Which of the lines below mention the word "принятия"? Pull each one out.

-- Opening Marker --

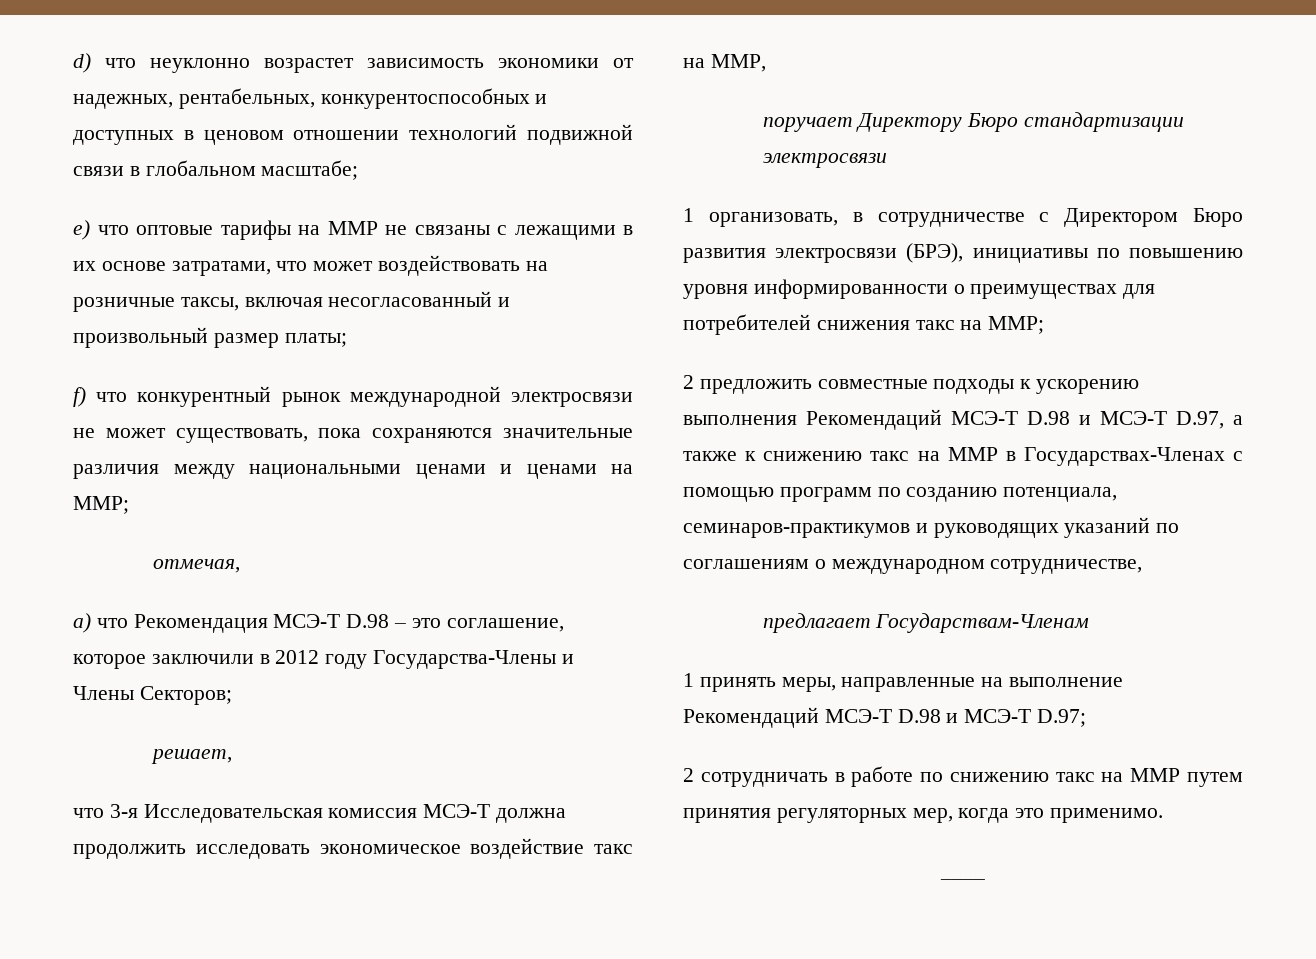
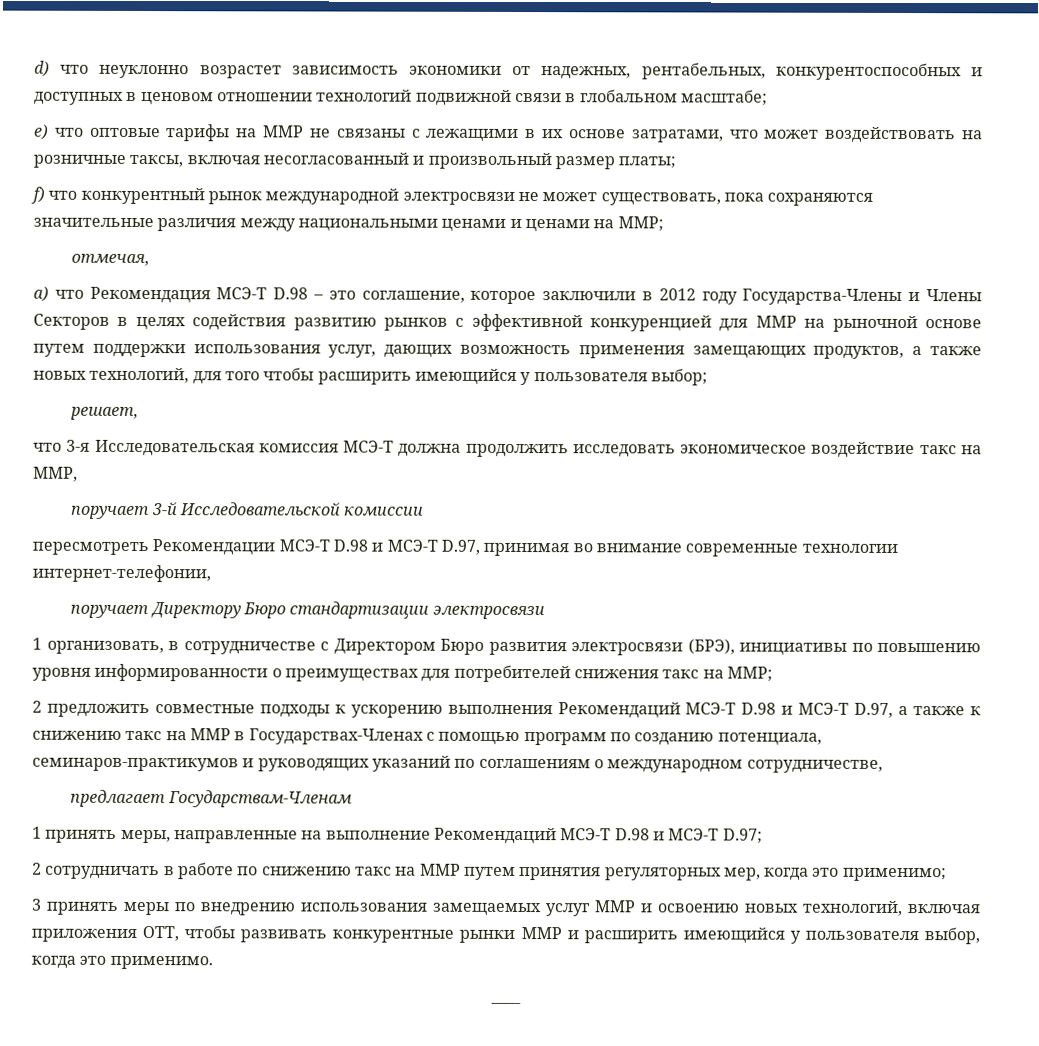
- a) что Рекомендация МСЭ-T D.98 – это соглашение, которое заключили в 2012 году Государства-Члены и Члены Секторов;
+ a) что Рекомендация МСЭ-T D.98 – это соглашение, которое заключили в 2012 году Государства-Члены и Члены Секторов в целях содействия развитию рынков с эффективной конкуренцией для ММР на рыночной основе путем поддержки использования услуг, дающих возможность применения замещающих продуктов, а также новых технологий, для того чтобы расширить имеющийся у пользователя выбор;
+ поручает 3-й Исследовательской комиссии
+ пересмотреть Рекомендации МСЭ-T D.98 и МСЭ-T D.97, принимая во внимание современные технологии интернет-телефонии,
- 2 сотрудничать в работе по снижению такс на MMP путем принятия регуляторных мер, когда это применимо.
+ 2 сотрудничать в работе по снижению такс на MMP путем принятия регуляторных мер, когда это применимо;
+ 3 принять меры по внедрению использования замещаемых услуг ММР и освоению новых технологий, включая приложения OTT, чтобы развивать конкурентные рынки ММР и расширить имеющийся у пользователя выбор, когда это применимо.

-- Closing Marker --

YOUR RESPONSE -
- 2 сотрудничать в работе по снижению такс на MMP путем принятия регуляторных мер, когда это применимо.
+ 2 сотрудничать в работе по снижению такс на MMP путем принятия регуляторных мер, когда это применимо;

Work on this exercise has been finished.